Both athletes have further chances ahead in their preferred disciplines. Muir’s freeski big air qualification begins on Saturday (14 February), while Brookes — fresh from her X Games slopestyle triumph last month — competes in Olympic qualification on 16 February.
There is strength in depth elsewhere too. Snowboard cross specialist Charlotte Bankes arrives in excellent form, while Zoe Atkin enters the freeski halfpipe as reigning world champion.
The curlers, meanwhile, must regroup swiftly. Mouat returns to the ice on Wednesday (11 February) to lead the men’s team, silver medallists in 2022, into their opening preliminary round match. Dodds is the sole remaining member of the women’s rink that claimed gold four years ago; their title defence begins on Thursday (12 February).
In figure skating, history beckons. Lilah Fear and Lewis Gibson are bidding to become Britain’s first Olympic medallists in the discipline since Jayne Torvill and Christopher Dean secured bronze at Lillehammer in 1994. They sit fourth heading into Wednesday evening’s showdown, behind France’s Laurence Fournier Beaudry and Guillaume Cizeron, the United States’ Madison Chock and Evan Bates, and Canada’s Piper Gilles and Paul Poirier.

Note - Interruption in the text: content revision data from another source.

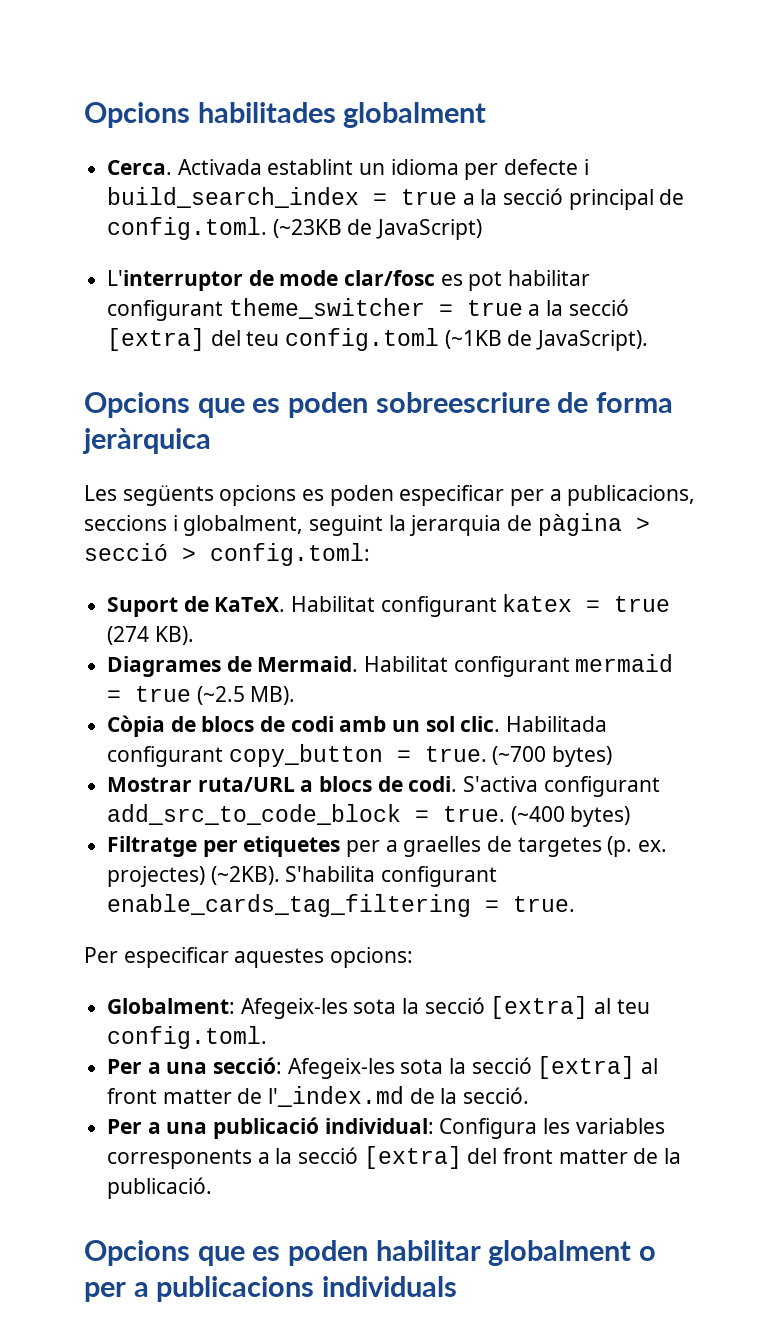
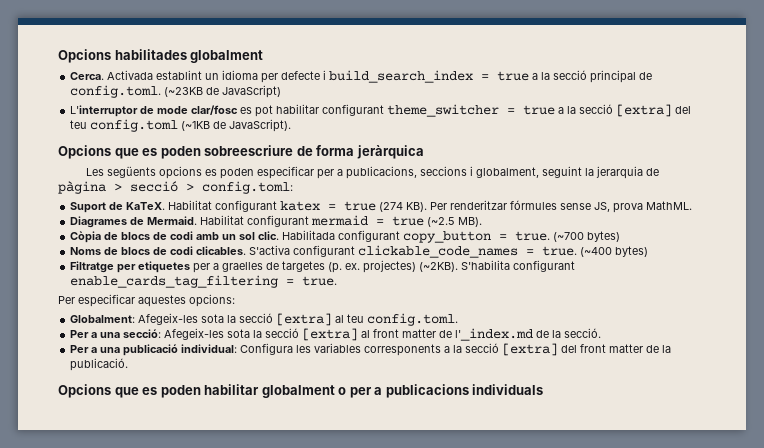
- Habilitat configurant katex = true (274 KB).
+ Habilitat configurant katex = true (274 KB). Per renderitzar fórmules sense JS, prova MathML.
- Mostrar ruta/URL a blocs de codi.
+ Noms de blocs de codi clicables.
- S'activa configurant add_src_to_code_block = true.
+ S'activa configurant clickable_code_names = true.

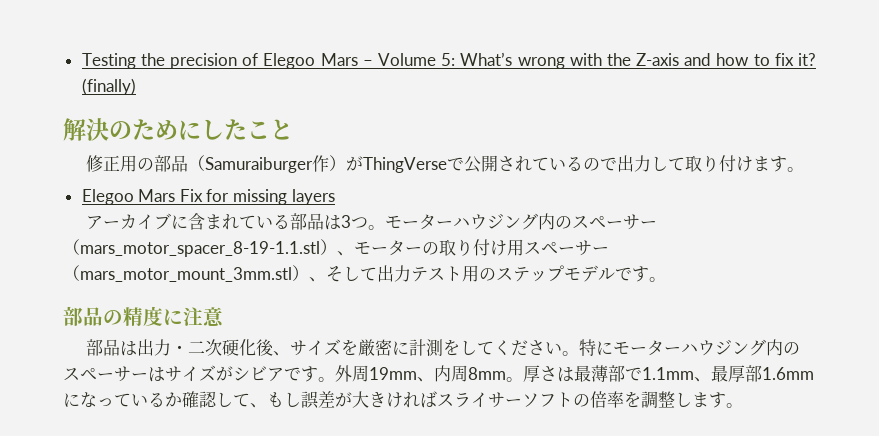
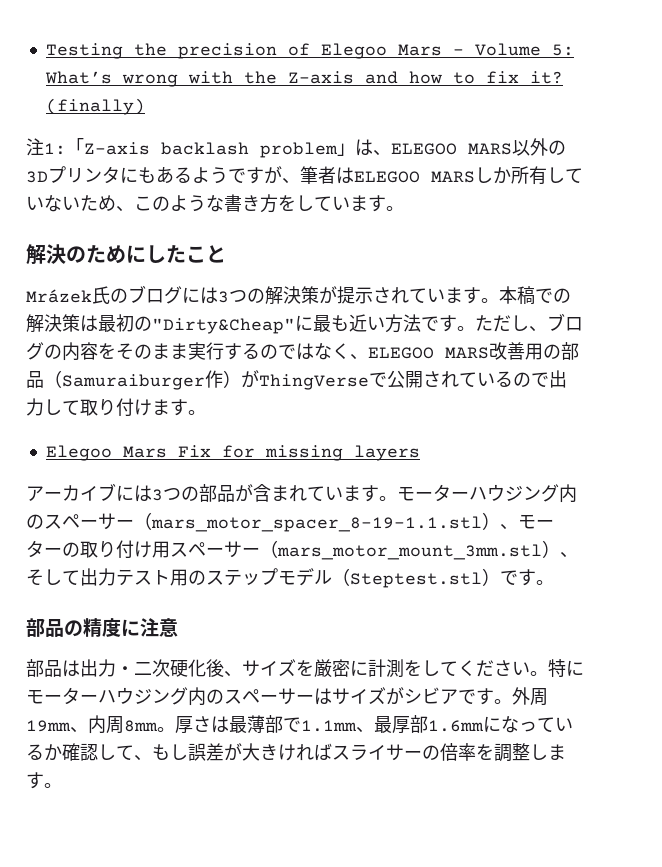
+ 注1:「Z-axis backlash problem」は、ELEGOO MARS以外の3Dプリンタにもあるようですが、筆者はELEGOO MARSしか所有していないため、このような書き方をしています。
- 修正用の部品（Samuraiburger作）がThingVerseで公開されているので出力して取り付けます。
+ Mrázek氏のブログには3つの解決策が提示されています。本稿での解決策は最初の"Dirty&Cheap"に最も近い方法です。ただし、ブログの内容をそのまま実行するのではなく、ELEGOO MARS改善用の部品（Samuraiburger作）がThingVerseで公開されているので出力して取り付けます。
- アーカイブに含まれている部品は3つ。
+ アーカイブには3つの部品が含まれています。
- モーターハウジング内のスペーサー（mars_motor_spacer_8-19-1.1.stl）、モーターの取り付け用スペーサー（mars_motor_mount_3mm.stl）、そして出力テスト用のステップモデルです。
+ モーターハウジング内のスペーサー（mars_motor_spacer_8-19-1.1.stl）、モーターの取り付け用スペーサー（mars_motor_mount_3mm.stl）、そして出力テスト用のステップモデル（Steptest.stl）です。
- 厚さは最薄部で1.1mm、最厚部1.6mmになっているか確認して、もし誤差が大きければスライサーソフトの倍率を調整します。
+ 厚さは最薄部で1.1mm、最厚部1.6mmになっているか確認して、もし誤差が大きければスライサーの倍率を調整します。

Skeleton, too, offers genuine promise. Between them, Matt Weston and Marcus Wyatt have won all seven World Cup races this season. Britain’s women have reached the Olympic podium at every Winter Games since 2002, and Tabitha Stoecker has made an encouraging start on the Milano Cortina track, posting the fastest time in two practice sessions.
Eve Muirhead, Britain’s four-time Olympic gold medallist and now chef de mission, has urged calm.
“I think we always speak about winter sports and how it comes down to absolutely nothing, and I think the last couple of days has been a prime example of that,” she told The Times.
“It’s been millimetres, milliseconds but, you know what, I’m really kind of positive; we’ve got a long way to go. We are only on day four, and there’s a lot of great events to come.”
For now, the medal column remains blank. But the margins are fine — and the Games are young.